Huffington Post reported that South Dakota passed a law earlier this year allowing religious adoption agencies to turn down LGBTQ and interfaith parents who wish to adopt. The law protects these agencies from liability for discrimination even in cases where parents simply don’t share the same beliefs. Of course, for the religious adoption agencies the question of discrimination goes the other direction.
According to SB 149, “The state may not discriminate or take any adverse action against a child-placement agency […] on the basis […] that the child-placement agency […] has declined or will decline to provide any service that conflicts with […] a sincerely-held religious belief or moral conviction of the child-placement agency.” Thus, the bill purportedly “protects” agencies from discrimination so that they themselves may be allowed to discriminate against potential adoptive parents. According to supporters like Jim Kinyon, executive director of Catholic Social Services, the law would protect “faith-based” agencies against discrimination by the state. South Dakota is the fourth state to pass a “religious exemption” bill, according to an ABC new report.

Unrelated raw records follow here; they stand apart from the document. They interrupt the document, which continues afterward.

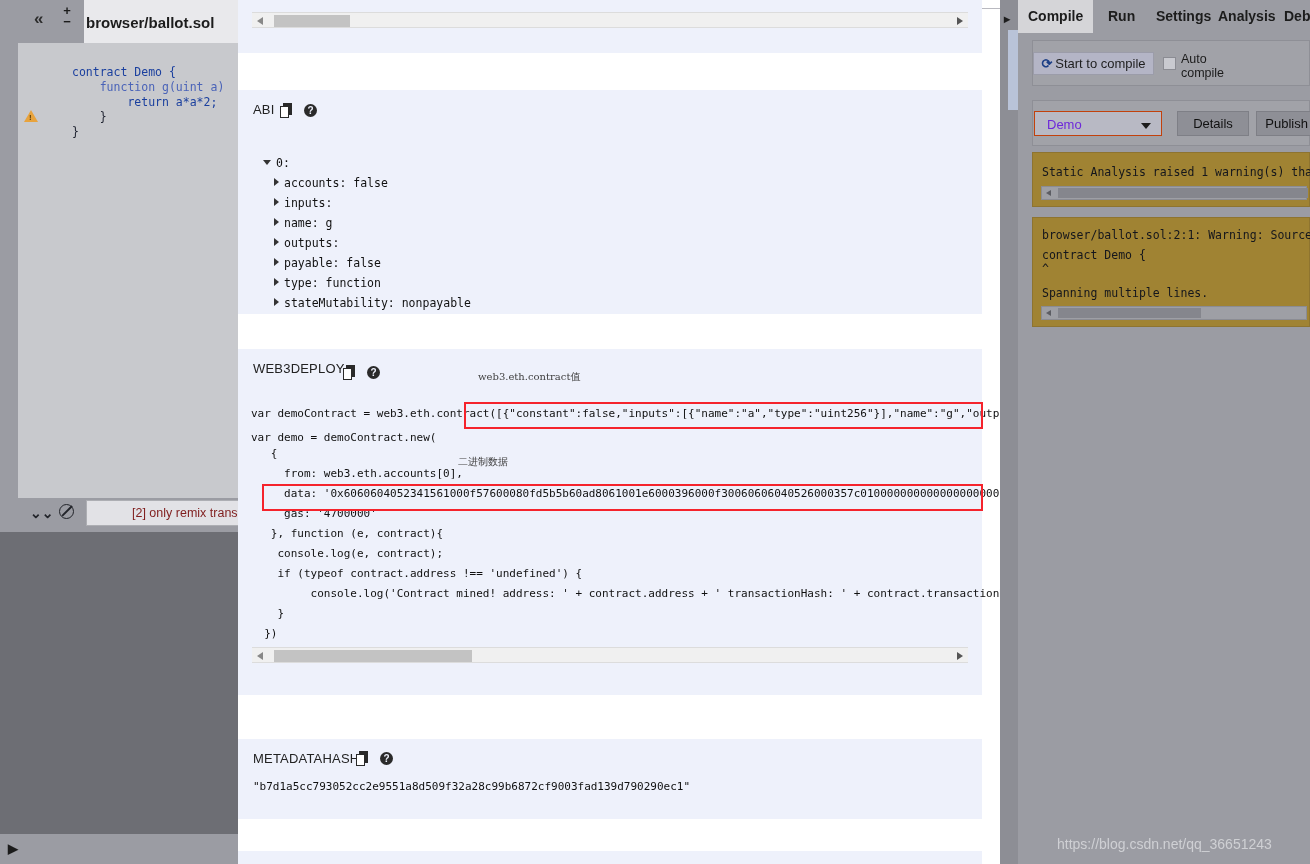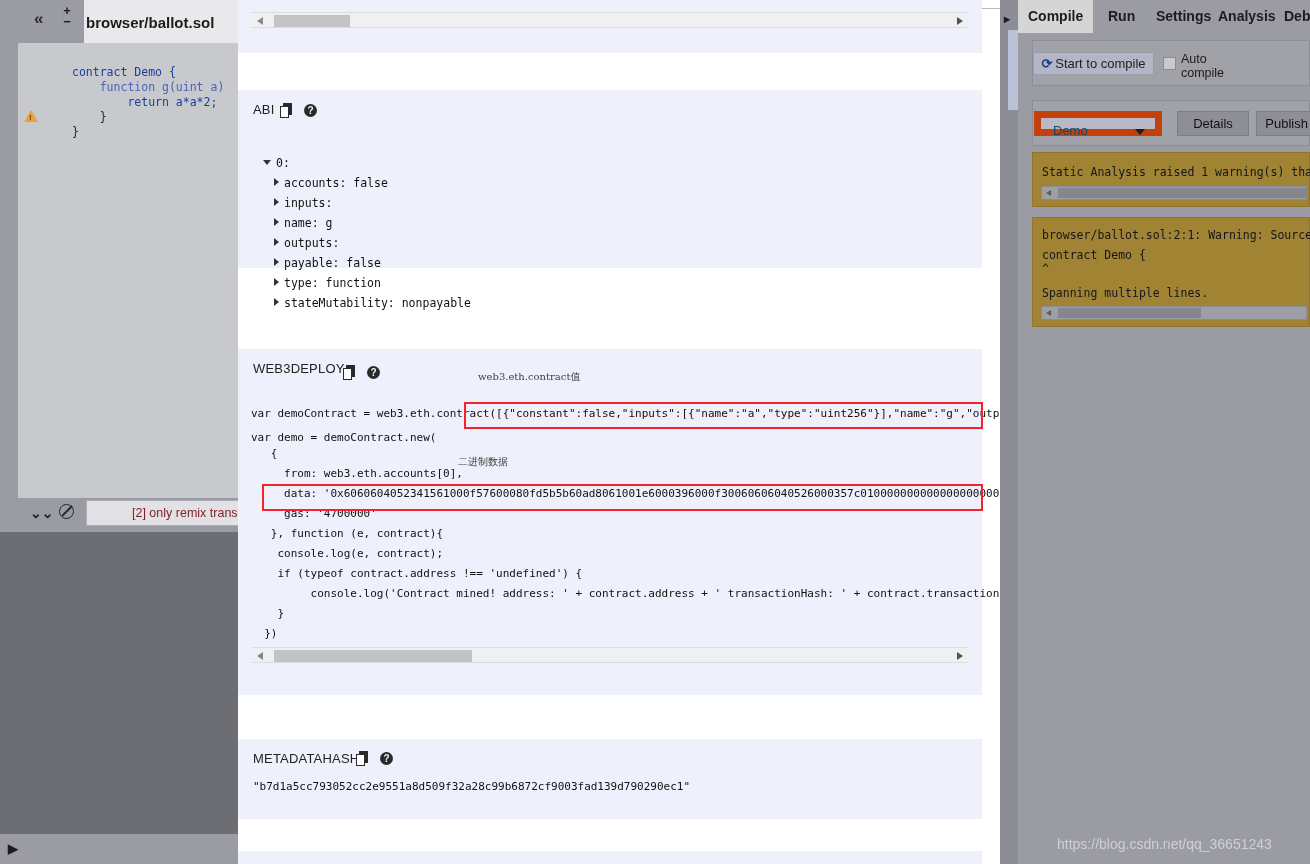--- a/index.html
+++ b/index.html
@@ -160,7 +160,7 @@
     background: #eef1fb;
   }
   .card-top { top: 0; height: 53px; }
-  .card-abi { top: 90px; height: 178px; }
+  .card-abi { top: 90px; height: 224px; }
   .card-w3d { top: 349px; height: 346px; }
   .card-meta { top: 739px; height: 80px; }
   .card-next { top: 851px; height: 13px; }

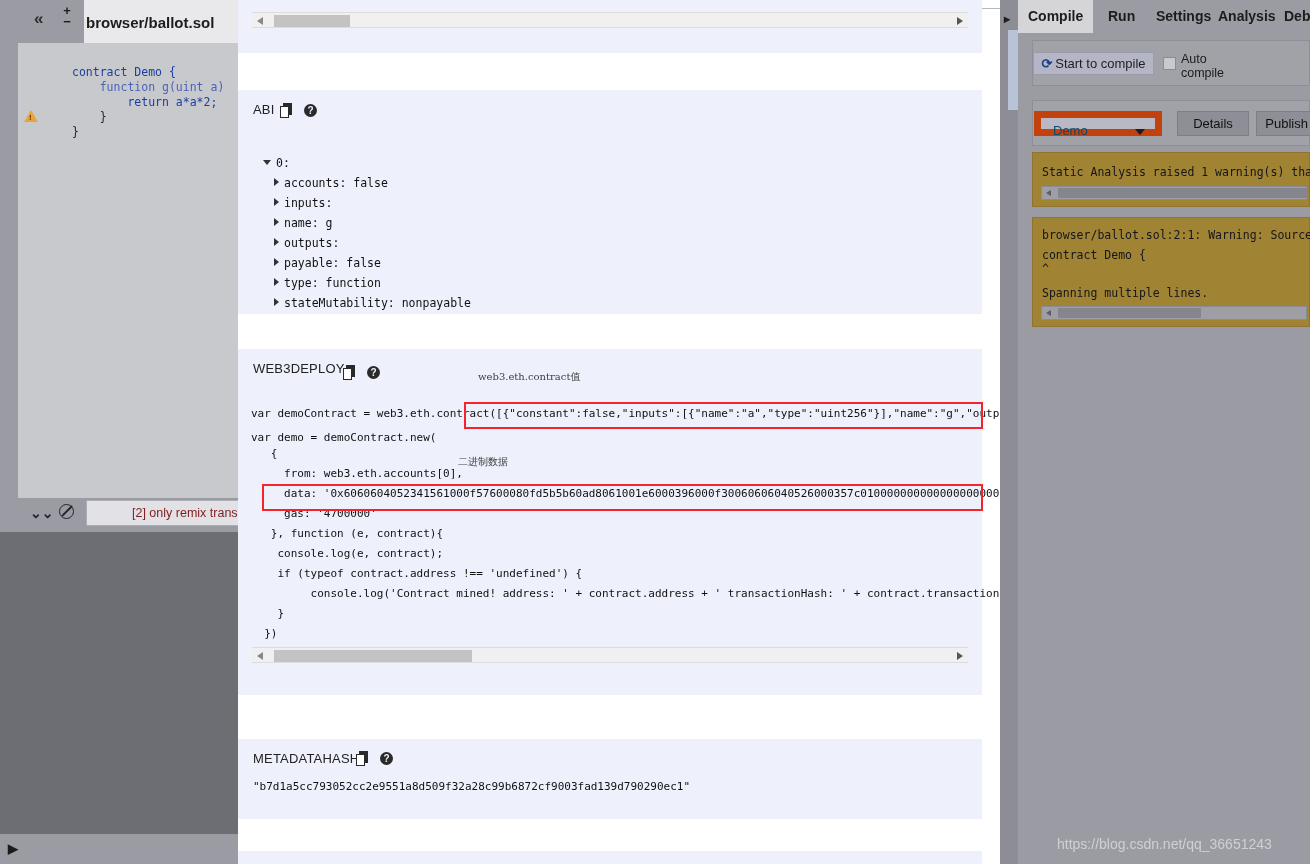--- a/index.html
+++ b/index.html
@@ -326,8 +326,8 @@
   }
   .select-demo {
     position: absolute;
-    background: #b8b9c4; border: 7px solid #c2410c;
-    font-size: 13px; color: #0c4a6e; padding-left: 44px;
+    background: #b8b9c4; border: 1px solid #c2410c;
+    font-size: 13px; color: #6d28d9; padding-left: 44px;
   }
   .select-demo .sd-text { position: absolute; left: 12px; top: 5px; }
   .select-demo .sd-caret {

One of the more controversial points of SB 149 is that it funnels tax-payer dollars toward private religious organizations that can discriminate based on religious belief. To many, this appears to be a direct violation of the First Amendment’s mandated separation of church and state, in addition to its being ethically reprehensible for a number of reasons. For one, the children themselves have no say in the matter. The agencies effectively force these kids into homes where they are then indoctrinated under the strictures of whatever religion the agency happens to claim as its own.
What’s more is that, according to the Movement Advancement Project (MAP), these organizations are given free rein to block children from making certain decisions, such as having an abortion or coming out as LGBTQ. For instance, if a child chooses to come out, there’s nothing stopping a Christian adoption agency from enforcing conversion therapy. After all, stopping the agency from committing such repressive acts would be discrimination according to the new state law.
Libby Skarin, the policy director of ACLU South Dakota, commented that Governor Dennis Daugaard’s decision to sign the bill shows that he cares more about private organizations than children in need of a home. The ACLU is currently putting together a strategy to fight the new legislation, hoping that negatively affected children and adults come forward, sooner rather than later.
What About the Children?
According to a brief put out by MAP, 1,200 children are in foster care in South Dakota and over 300 of those children are waiting to be adopted. The brief points to research showing that diverse families are vital to the child welfare system. Same-sex couples are four times more likely to raise an adopted child and six times more likely to raise foster children than heterosexual parents. Right now, in the US, there are approximately 22,000 adoptive parents who are also same-sex couples. Keeping out LGBTQ parents is not only discriminatory. It is also a sure-fire way to keep kids in government housing and away from a qualified, loving family.
The MAP brief warns that “this legislation not only harms children in state care, it would result in increased child welfare system costs and embolden discrimination.” In short, with the passing of SB 149, private organizations win their right to discriminate, while tax-payers, prospective LGBTQ parents and children suffer immensely.